David Fox's life is not working out as planned. During his college
years, the path ahead seemed clear: graduate with honors, obtain
Ph.D. at a prestigious institution, accept tenure-track position
in large metropolitan area.

But with his doctorate in hand, David finds himself stuck in
Knittersville, N.Y., with a one-year appointment at
undistinguished Kester College. He's deflated by the dismal job
market, intimidated by his colleagues in the economics department,
overwhelmed by his teaching duties, desperate to morph his
dissertation into something publishable, and tempted by a
voluptuous thesis advisee—all as he suffers the indignity of
living in a town that is "not Manhattan" in every possible way.

A duller-sounding place than Knittersville never was—because it's
fictional. So is Kester College, and so is David Fox, which
considerably raises his chances of landing flyover interviews and
getting embroiled in academic intrigue. David is the protagonist
of Something for Nothing (MIT Press), a novel by Michael W. Klein,
who is a professor of international economic affairs at Tufts
University.

David's prospects improve when he receives an e-mail from the
Center to Research Opportunities for a Spiritual Society (Cross),
a right-wing organization seeking to promote scholarship that
supports an evangelical-Christian agenda.

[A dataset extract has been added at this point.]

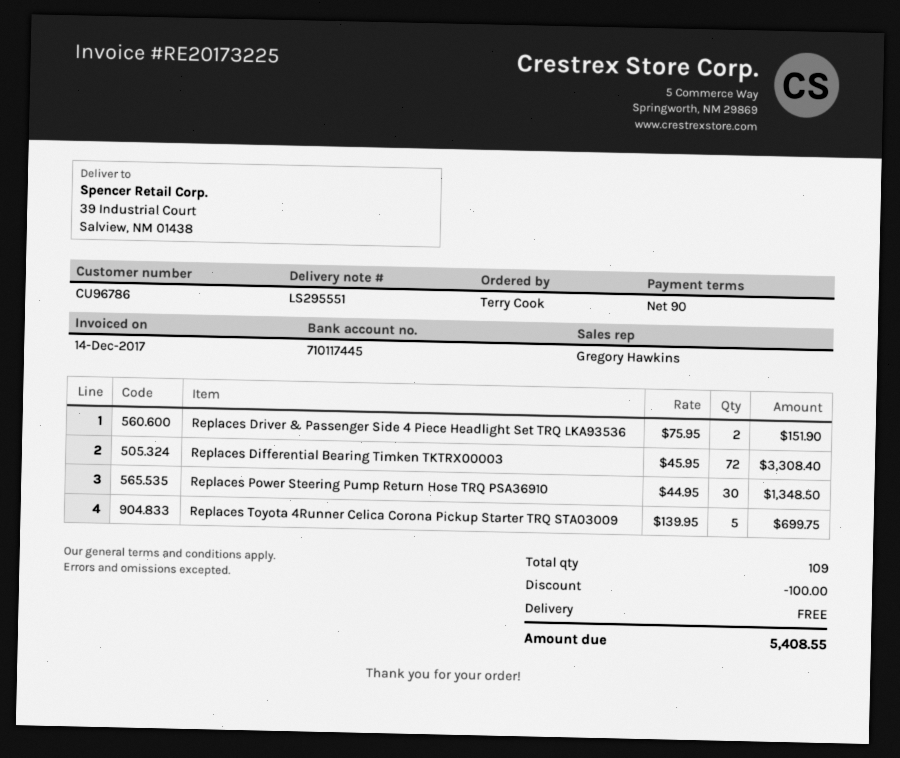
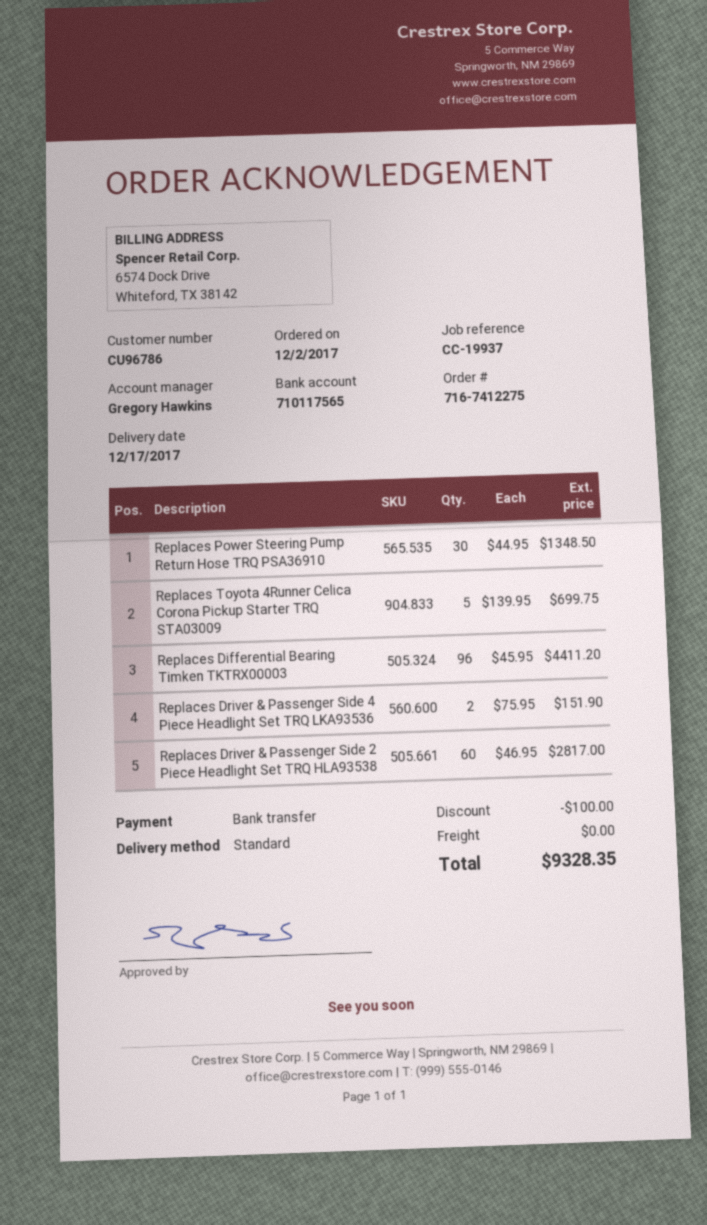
bank account: 710117445 -> 710117565
Replaces Differential Bearing Timken TKTRX00003: 72 x 45.95 = 3308.40 -> 96 x 45.95 = 4411.20
Replaces Driver & Passenger Side 2 Piece Headlight Set TRQ HLA93538: none -> 60 x 46.95 = 2817.00
total: 5408.55 -> 9328.35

Its director, Bill
Crocker, is interested in publishing and publicizing a
long-forgotten graduate paper of David's called "Something for
Nothing." The paper shows the success of a high-school abstinence
program in lowering teen-pregnancy rates and raising academic
achievement.

David—who is liberal, Jewish, and no fan of abstinence—worries
about the social ramifications, but not so much that he insists on
a toned-down interpretation of the paper's results. After all, the
benefits are sweet: With the news coverage come respect and clout,
along with better chances at a tenure-track job. So, against his
better judgment, he keeps his head down and mouth shut, at least
until things start to unravel.

Economics and academe permeate the novel. Klein's prose reflects a
scholarly attention to detail; for example, he includes e-mail
correspondence from job committees and a transcript of David's
ill-fated interview on a conservative radio show. Like any good
economist, David weighs the costs and benefits of every choice,
whether it involves his paper for Cross, his dealings with the
attractive advisee, or his shirt/tie combination on the first day
of class.

So how much of Klein's book is autobiographical? "I never had any
of my work promoted by a think tank (right-wing or other), I was
never interviewed on a right-wing talk show, and I never came
close to having an affair with a student," responds the author in
an e-mail. "That said, I found it easy and fun to draw on my
quarter-century in academia to inform the novel—things like the
anxiety facing professors before the first class of the semester,
the seating patterns of students, the way professors have to
self-organize their days, and the challenges of the job market."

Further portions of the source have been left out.